画像: #22 女と坊主とおっぱいと その1

 

生産性ってなんですか?

国会議員の杉田水脈(みお)氏が、“LGBTのカップルのために税金を使うことに賛同が得られるものでしょうか。彼ら彼女らは子供を作らない、つまり「生産性」がないのです。そこに税金を投入することが果たしていいのかどうか。”と「新潮45」8月号に寄稿した件。「どう思いますか?」と聞かれることが続きました。世界各国のLBGTファミリーネットワークの仲間からも、「ハル、なぜ抗議をしないのか!」と言われたのですが、どうしてもそんな気持ちになれず、発言をしないまま時が過ぎてしまいました。

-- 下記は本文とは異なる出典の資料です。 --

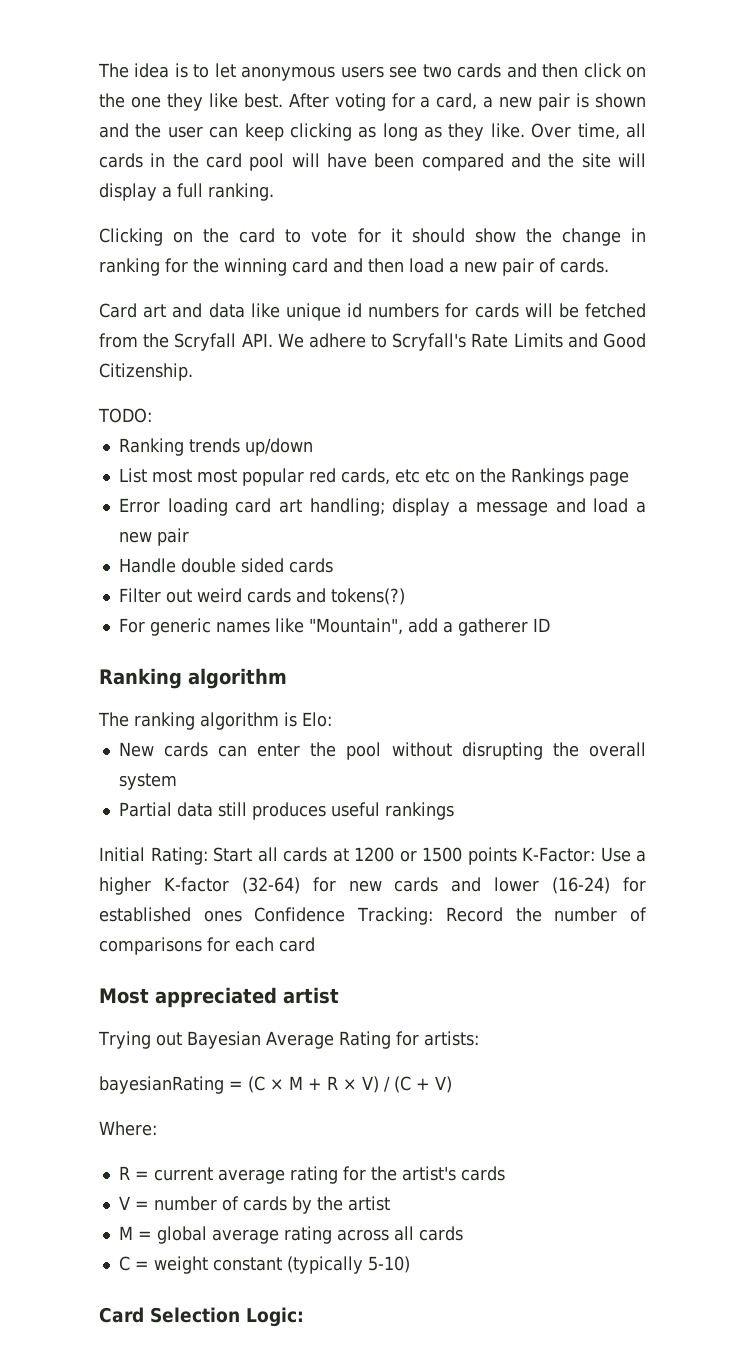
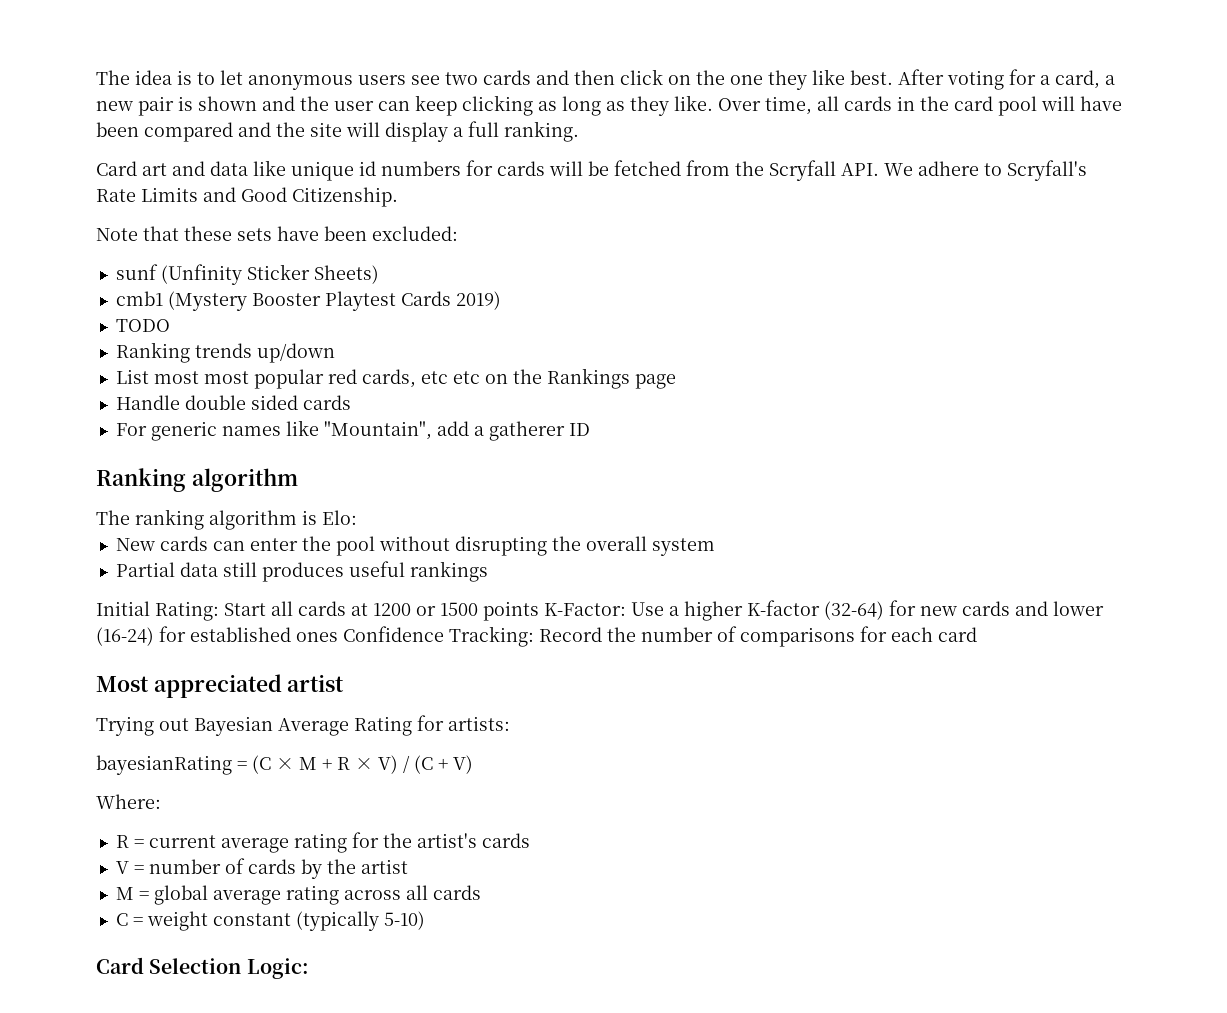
- Clicking on the card to vote for it should show the change in ranking for the winning card and then load a new pair of cards.
- TODO:
+ Note that these sets have been excluded:
+ sunf (Unfinity Sticker Sheets)
+ cmb1 (Mystery Booster Playtest Cards 2019)
+ TODO
- Error loading card art handling; display a message and load a new pair
  Handle double sided cards
- Filter out weird cards and tokens(?)

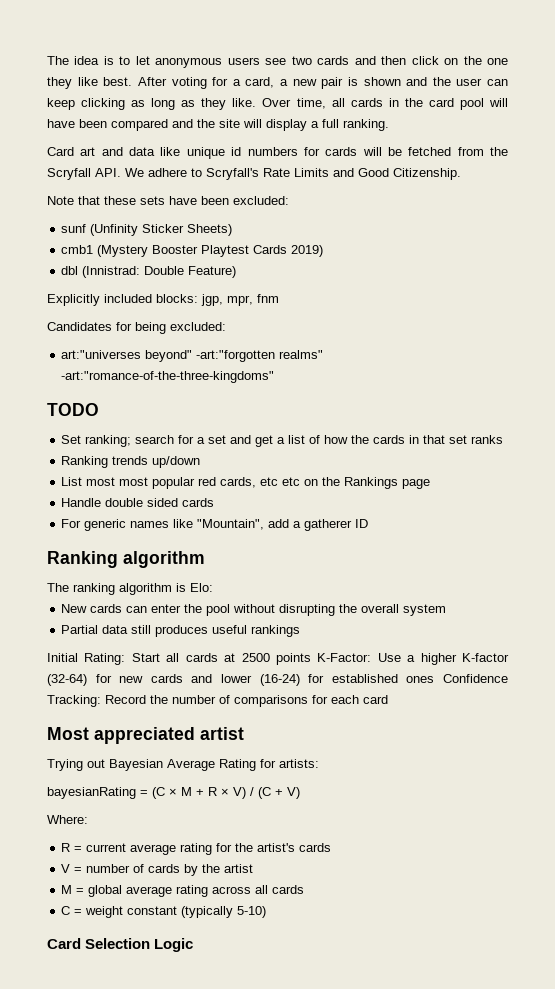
+ dbl (Innistrad: Double Feature)
+ Explicitly included blocks: jgp, mpr, fnm
+ Candidates for being excluded:
+ art:"universes beyond" -art:"forgotten realms" -art:"romance-of-the-three-kingdoms"
  TODO
+ Set ranking; search for a set and get a list of how the cards in that set ranks
- Initial Rating: Start all cards at 1200 or 1500 points K-Factor: Use a higher K-factor (32-64) for new cards and lower (16-24) for established ones Confidence Tracking: Record the number of comparisons for each card
+ Initial Rating: Start all cards at 2500 points K-Factor: Use a higher K-factor (32-64) for new cards and lower (16-24) for established ones Confidence Tracking: Record the number of comparisons for each card
- Card Selection Logic:
+ Card Selection Logic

“LBGTの人は、子どもを産まない”というのは、誤りです。たしかに日本では、子どもを持たないLBGTの人が多いけれど、産む選択をする(した)LBGTの人も、少なくありません。「国民の実態を把握し、政策を考えていく立場の国会議員が、そんな間違いを堂々と発言するとはいかがなものか」と思うのですが、それより何より“子どもを持つことを生産性”といい、“生産性がない人には支援は不要なのではないか”という考えそのものが、恐ろしすぎるのです。そこで「LGBTの人にも子どもを持つ人はいます!」と発言するのは、その恐ろしい考え方と同じ場所に立つようで、どうしてもその気になれませんでした。

子どもを持つことが、正しいことのような考え方には全く賛同できません。そもそも、国のために子どもを産むわけではありません。どう考えても、私には分からないのです。それにしても、なぜこんなに“生産性”という言葉が、自分に響いたのか……? それは多分、私の乳がん経験に依るところがある気がします。